Supplied information »
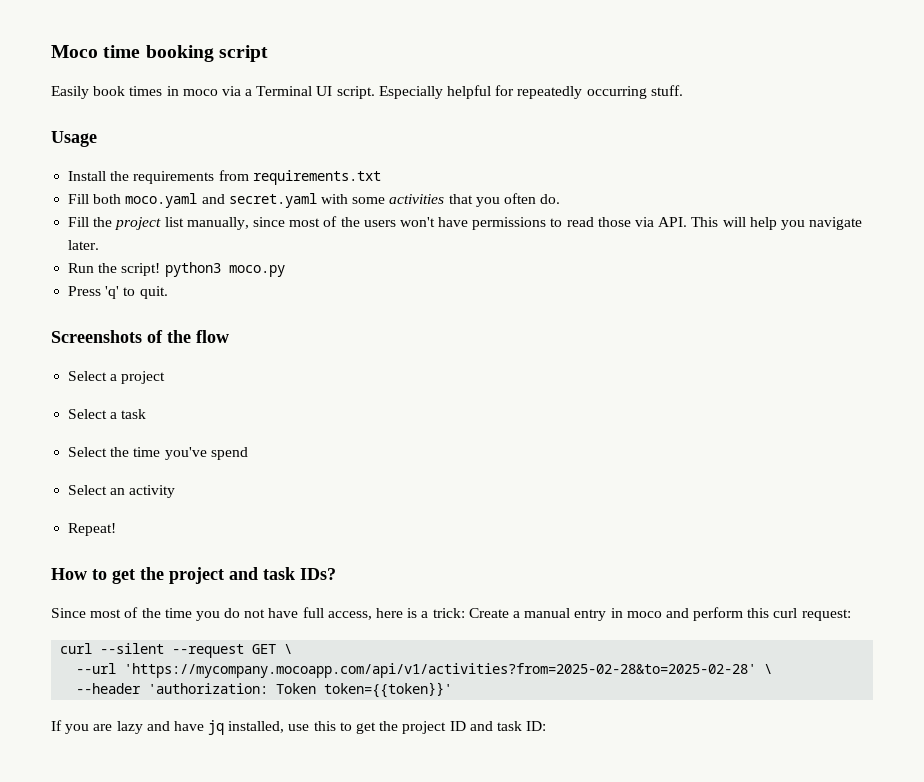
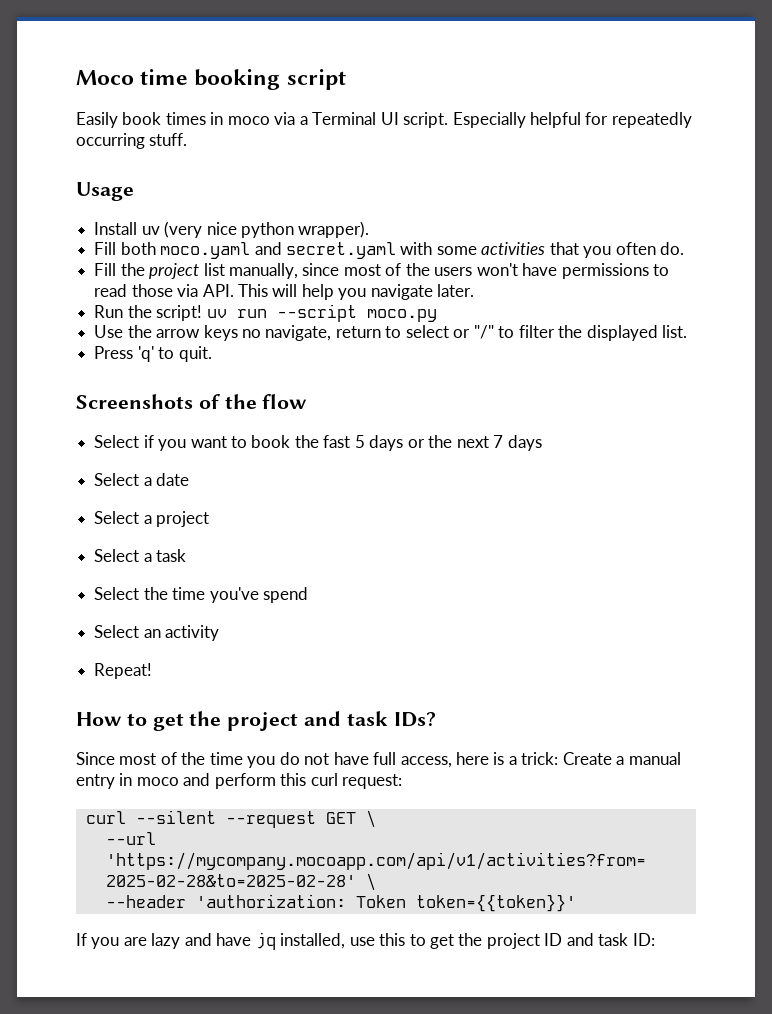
- Install the requirements from requirements.txt
+ Install uv (very nice python wrapper).
- Run the script! python3 moco.py
+ Run the script! uv run --script moco.py
+ Use the arrow keys no navigate, return to select or "/" to filter the displayed list.
+ Select if you want to book the fast 5 days or the next 7 days
+ Select a date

The problem » Every line from the start of the material through the line holding "the displayed list." must be returned exactly, and the pictures must not.

Written solution »
- Install the requirements from requirements.txt
+ Install uv (very nice python wrapper).
- Run the script! python3 moco.py
+ Run the script! uv run --script moco.py
+ Use the arrow keys no navigate, return to select or "/" to filter the displayed list.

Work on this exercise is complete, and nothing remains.